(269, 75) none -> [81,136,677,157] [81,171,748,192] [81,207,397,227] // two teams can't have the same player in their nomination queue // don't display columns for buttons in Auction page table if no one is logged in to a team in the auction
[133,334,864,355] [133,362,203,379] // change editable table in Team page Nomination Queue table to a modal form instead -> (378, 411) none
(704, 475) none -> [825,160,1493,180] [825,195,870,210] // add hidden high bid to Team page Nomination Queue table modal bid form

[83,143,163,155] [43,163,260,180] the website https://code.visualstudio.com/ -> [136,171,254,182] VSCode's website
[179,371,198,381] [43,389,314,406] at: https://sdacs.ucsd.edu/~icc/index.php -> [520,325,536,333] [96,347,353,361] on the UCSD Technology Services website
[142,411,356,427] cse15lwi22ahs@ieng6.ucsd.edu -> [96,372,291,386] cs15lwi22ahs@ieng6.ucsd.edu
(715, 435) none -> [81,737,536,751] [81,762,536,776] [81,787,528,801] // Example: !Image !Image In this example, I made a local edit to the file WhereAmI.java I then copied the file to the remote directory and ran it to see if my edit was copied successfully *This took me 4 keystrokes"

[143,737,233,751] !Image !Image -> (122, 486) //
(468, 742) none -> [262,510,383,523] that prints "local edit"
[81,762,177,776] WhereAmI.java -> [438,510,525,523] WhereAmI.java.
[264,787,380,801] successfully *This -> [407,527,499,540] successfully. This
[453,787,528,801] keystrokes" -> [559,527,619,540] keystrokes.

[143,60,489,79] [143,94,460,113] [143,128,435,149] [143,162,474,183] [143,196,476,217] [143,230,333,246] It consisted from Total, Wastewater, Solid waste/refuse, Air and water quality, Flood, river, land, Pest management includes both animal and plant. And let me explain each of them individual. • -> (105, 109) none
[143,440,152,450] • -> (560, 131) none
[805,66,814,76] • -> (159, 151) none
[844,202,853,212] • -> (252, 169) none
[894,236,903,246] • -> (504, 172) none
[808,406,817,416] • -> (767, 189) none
═══
▶ **To do**: Without changing a single character, repeat each record.

▶ **Task response**:
(269, 75) none -> [81,136,677,157] [81,171,748,192] [81,207,397,227] // two teams can't have the same player in their nomination queue // don't display columns for buttons in Auction page table if no one is logged in to a team in the auction
[133,334,864,355] [133,362,203,379] // change editable table in Team page Nomination Queue table to a modal form instead -> (378, 411) none
(704, 475) none -> [825,160,1493,180] [825,195,870,210] // add hidden high bid to Team page Nomination Queue table modal bid form

[83,143,163,155] [43,163,260,180] the website https://code.visualstudio.com/ -> [136,171,254,182] VSCode's website
[179,371,198,381] [43,389,314,406] at: https://sdacs.ucsd.edu/~icc/index.php -> [520,325,536,333] [96,347,353,361] on the UCSD Technology Services website
[142,411,356,427] cse15lwi22ahs@ieng6.ucsd.edu -> [96,372,291,386] cs15lwi22ahs@ieng6.ucsd.edu
(715, 435) none -> [81,737,536,751] [81,762,536,776] [81,787,528,801] // Example: !Image !Image In this example, I made a local edit to the file WhereAmI.java I then copied the file to the remote directory and ran it to see if my edit was copied successfully *This took me 4 keystrokes"

[143,737,233,751] !Image !Image -> (122, 486) //
(468, 742) none -> [262,510,383,523] that prints "local edit"
[81,762,177,776] WhereAmI.java -> [438,510,525,523] WhereAmI.java.
[264,787,380,801] successfully *This -> [407,527,499,540] successfully. This
[453,787,528,801] keystrokes" -> [559,527,619,540] keystrokes.

[143,60,489,79] [143,94,460,113] [143,128,435,149] [143,162,474,183] [143,196,476,217] [143,230,333,246] It consisted from Total, Wastewater, Solid waste/refuse, Air and water quality, Flood, river, land, Pest management includes both animal and plant. And let me explain each of them individual. • -> (105, 109) none
[143,440,152,450] • -> (560, 131) none
[805,66,814,76] • -> (159, 151) none
[844,202,853,212] • -> (252, 169) none
[894,236,903,246] • -> (504, 172) none
[808,406,817,416] • -> (767, 189) none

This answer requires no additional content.